Personal information
- Full name: Gastón Rodríguez
- National team: Argentina
- Born: 10 March 1984 (age 42) Villa María, Córdoba, Argentina
- Height: 1.85 m (6 ft 1 in)
- Weight: 84 kg (185 lb)

Sport
- Sport: Swimming
- Strokes: Butterfly
- Club: CAUC

= Gastón Rodríguez (swimmer) =

Argentine swimmer (born 1984)

Gastón Rodríguez (born March 10, 1984) is an Argentine swimmer, who specialized in butterfly events. He currently holds short-course Argentine records in the 200 m butterfly (1:57.34) and 200 m individual medley (2:01.03), both from the national championships in Rosario.

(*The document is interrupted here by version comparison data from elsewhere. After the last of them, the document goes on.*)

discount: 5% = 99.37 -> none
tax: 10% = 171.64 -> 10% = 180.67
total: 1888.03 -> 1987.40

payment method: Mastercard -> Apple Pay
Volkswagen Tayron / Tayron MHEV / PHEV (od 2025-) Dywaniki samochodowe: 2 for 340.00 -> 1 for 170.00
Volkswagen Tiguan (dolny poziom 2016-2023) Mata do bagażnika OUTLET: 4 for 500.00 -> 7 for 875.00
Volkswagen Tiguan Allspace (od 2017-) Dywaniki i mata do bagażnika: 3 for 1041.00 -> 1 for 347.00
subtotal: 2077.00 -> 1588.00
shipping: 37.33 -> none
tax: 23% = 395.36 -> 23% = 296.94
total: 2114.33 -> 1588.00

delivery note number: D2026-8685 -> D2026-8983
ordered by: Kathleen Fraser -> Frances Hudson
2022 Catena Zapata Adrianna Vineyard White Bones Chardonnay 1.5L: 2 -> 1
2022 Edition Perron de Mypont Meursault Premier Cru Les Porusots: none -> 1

Rodriguez qualified for the men's 200 m butterfly at the 2004 Summer Olympics in Athens, by posting a FINA B-standard entry time of 2:03.77 from the Latin Cup in Serravalle, San Marino. He topped the first heat by a 1.60-second margin over Indonesia's Donny Utomo, outside his entry time of 2:04.01. Rodriguez failed to advance into the semifinals, as he placed twenty-ninth overall in the preliminaries.

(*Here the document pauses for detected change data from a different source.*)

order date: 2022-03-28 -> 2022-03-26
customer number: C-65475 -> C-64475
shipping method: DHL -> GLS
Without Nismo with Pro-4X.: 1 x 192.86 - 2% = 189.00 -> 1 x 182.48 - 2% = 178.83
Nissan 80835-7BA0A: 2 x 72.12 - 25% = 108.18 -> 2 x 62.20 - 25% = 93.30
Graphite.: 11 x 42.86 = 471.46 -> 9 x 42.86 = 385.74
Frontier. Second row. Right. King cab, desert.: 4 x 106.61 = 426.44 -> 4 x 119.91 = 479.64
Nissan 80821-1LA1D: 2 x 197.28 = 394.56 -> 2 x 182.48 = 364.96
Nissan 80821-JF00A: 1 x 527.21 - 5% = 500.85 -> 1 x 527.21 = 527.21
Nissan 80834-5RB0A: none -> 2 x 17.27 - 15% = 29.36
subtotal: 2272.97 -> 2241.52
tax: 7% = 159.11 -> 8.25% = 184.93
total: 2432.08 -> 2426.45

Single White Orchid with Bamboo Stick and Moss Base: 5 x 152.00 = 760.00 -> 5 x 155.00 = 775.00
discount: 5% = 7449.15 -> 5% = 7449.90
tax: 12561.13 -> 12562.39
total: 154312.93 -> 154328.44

In 2005, Rodriguez lowered his national record to 2:02.26 at the Argentina Long Course Championships in Buenos Aires. He also sought his bid for the 2008 Summer Olympics in Beijing, until his slot was awarded instead to Andrés José González, who posted an entry time of 2:00.82. Gaston Rodriguez won 48 National Titles in his entire career. and Break 5 National Records.

Rodriguez reached the pinnacle of his international career in 2009, when he finished fourth in the 200 m butterfly (1.57.45) at the Durban stop of the FINA World Cup series. On May 12, 2012, he was ordered a 15-month suspension by the Argentina Aquatics Confederation (Confederación Argentina de Deportes Acuáticos) for failing a rare doping test from the previous year's national championships.